Warning:
The information contained in these web pages has not been
verified for correctness. Some of the information contained herein is hearsay and may not
be correct. Use the information from these pages only at your own risk!
- Suggestion A: Look at something bigger than a lawn tractor. We have 1/4
mile of driveway with about a 6% slope. An Oliver OC-3 crawler tractor with blade is
working most nicely. It is however without a cab so operator comfort is marginal, however
traction is quite excellent.
- Suggestion B: Don't get a four-wheel drive pickup with a snowplow. The
snowplow on the front of the truck does nothing but move a bit of snow, sack the front
springs, require large outlays of cash for the hydraulics and tire chains and funky
lights, and finally requires you to get the kit for another truck in five years when you
trade in the old model.
- Suggestion C: An alternative is to acquire a small tractor (20 - 30 HP)
with a PTO and 3 pt. hitch, and attach a 3pth snowblower. The blower lets you throw the
snow (and avoid building banks that cause drifting). I use a FORD 2000 tractor with a 5.5
ft. snowblower to clear my driveway. Takes about 20 minutes to do 500 ft. plus the yard in
front of the workshop if the snow isn't higher than the snowblower. Just have to watch
turfing big rocks onto the roof of the house! Plowing is only useful if you can avoid
building banks that will drift in the next time the snow blows.
- Suggestion D: A 3-point grader blade behind a tractor works pretty
well, as long as the blade can be angled enough. With too many snowfalls, you can run out
of space to plow the snow to (due to the previously plowed snow), at which time you would
either need a snowblower or a loader to move the excess plowed snow further off of the
road
- A site visitor wrote: I
very much disagree with your conclusion in FAQ that a blade is superior to a loader for
moving snow. A blade may be adequate in South Texas, but in Iowa it only works on the
first snow and then only if it's a light snow. Once there's drifts, a blade can only push
snow until you run out of places to push snow. You can't drive a 20 hp tractor through a 3
foot deep drift, you have to bash it backwards with a blade (been there done that, sold
the tractor and blade years ago). After a snow or two, there's no place I can push snow,
without lifting it. I replaced the 8N and blade with a much smaller JD garden tractor and
snow blower. It's a single stage blower and worthless in wet snows. Then I got a tractor
with a full hydraulic loader so I would be able to LIFT the snow to the tops of previous
snow piles. But a blade just doesn't cut it.

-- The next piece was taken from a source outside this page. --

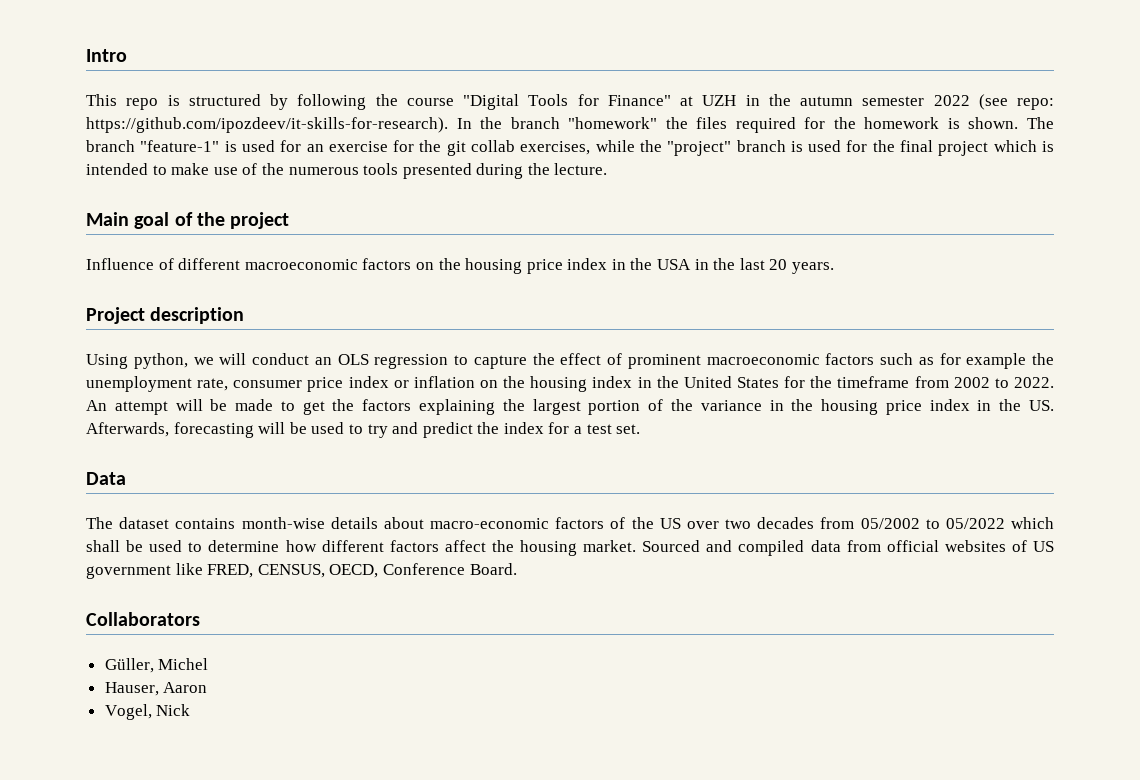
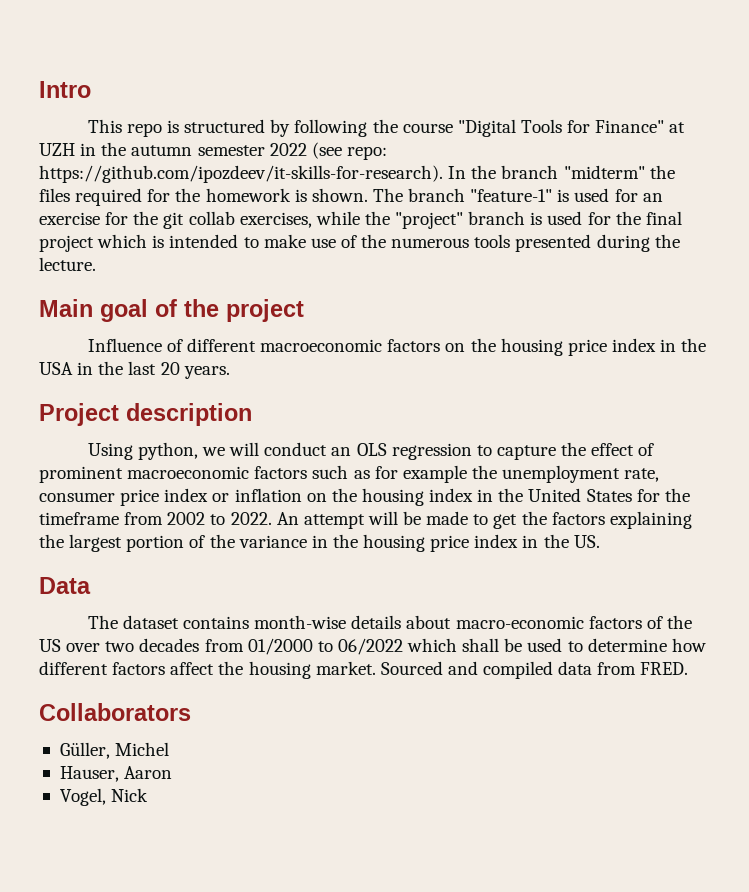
[568,117,658,129] "homework" -> [563,165,645,179] "midterm"
[86,422,641,438] Afterwards, forecasting will be used to try and predict the index for a test set. -> (600, 541) none
[860,518,1005,529] 05/2002 to 05/2022 -> [247,638,403,655] 01/2000 to 06/2022
[886,540,1055,552] [86,563,517,579] official websites of US government like FRED, CENSUS, OECD, Conference Board. -> [640,662,689,675] FRED.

- Suggestion A: Nail a rope to a couple of short 2X4's. Toss the rope/2X4
over the house and pull back. This will losen most (non-wet) snow enough to start an
avalanche. This isn't perfect but it is better than a roof cave-in.
- Suggestion B: Using pvc sprinkler tubing and connectors, make a long
rectangle maybe 2 feet wide and 20 feet or so long. Duct tape plastic sheeting over the
pvc frame. Use this to make verticle slices in the snow. Just slide the tubing into the
snow and the slickness of the plastic causes the snow to slide down off the roof.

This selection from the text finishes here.